▶ _Exercise brief_:
Write out the listing below in its entirety, minus the pictures, without changing a word.

▶ _Dataset_:
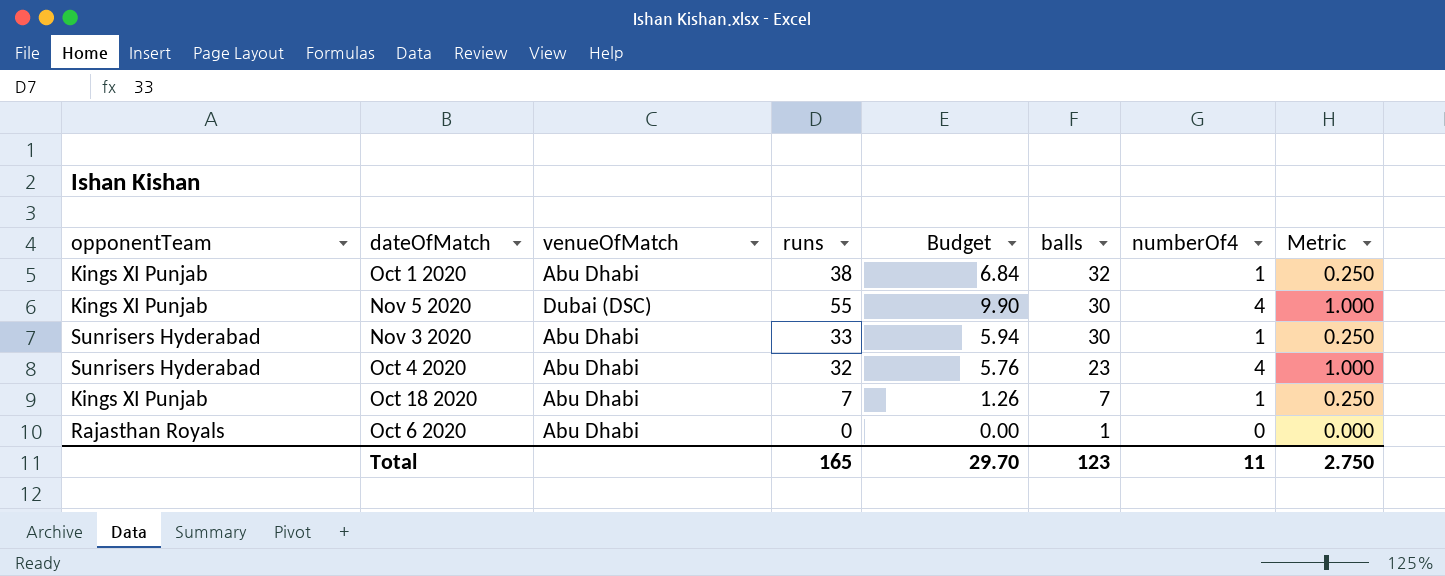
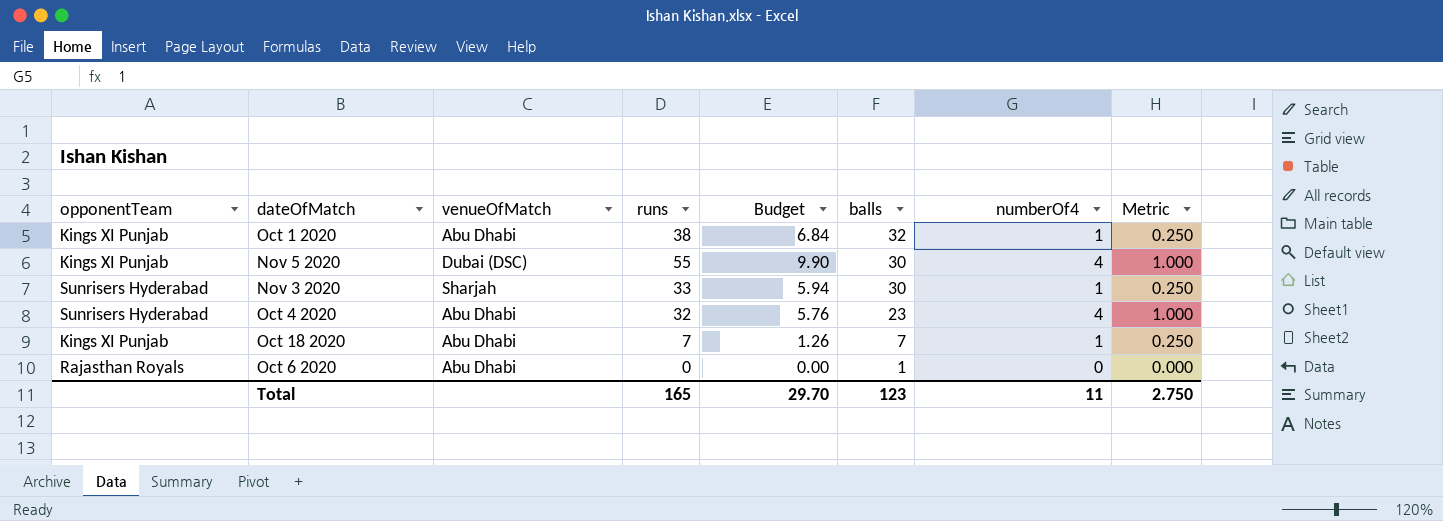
Nov 3 2020 | venueOfMatch: Abu Dhabi -> Sharjah

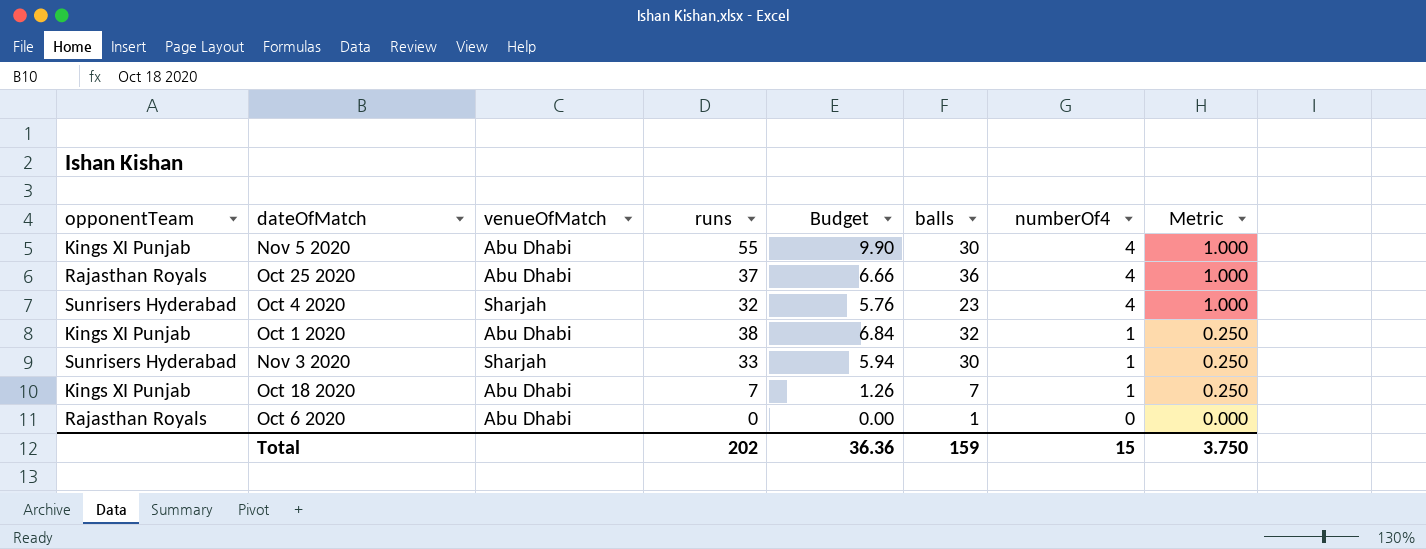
row order: balls descending -> numberOf4 descending
Nov 5 2020 | venueOfMatch: Dubai (DSC) -> Abu Dhabi
row Oct 25 2020: none -> Rajasthan Royals | Abu Dhabi | 37 | 6.66 | 36 | 4 | 1.000
Oct 4 2020 | venueOfMatch: Abu Dhabi -> Sharjah
Total | runs: 165 -> 202
Total | Budget: 29.70 -> 36.36
Total | balls: 123 -> 159
Total | numberOf4: 11 -> 15
Total | Metric: 2.750 -> 3.750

▶ _Expected output_:
Nov 3 2020 | venueOfMatch: Abu Dhabi -> Sharjah

row order: balls descending -> numberOf4 descending
Nov 5 2020 | venueOfMatch: Dubai (DSC) -> Abu Dhabi
row Oct 25 2020: none -> Rajasthan Royals | Abu Dhabi | 37 | 6.66 | 36 | 4 | 1.000
Oct 4 2020 | venueOfMatch: Abu Dhabi -> Sharjah
Total | runs: 165 -> 202
Total | Budget: 29.70 -> 36.36
Total | balls: 123 -> 159
Total | numberOf4: 11 -> 15
Total | Metric: 2.750 -> 3.750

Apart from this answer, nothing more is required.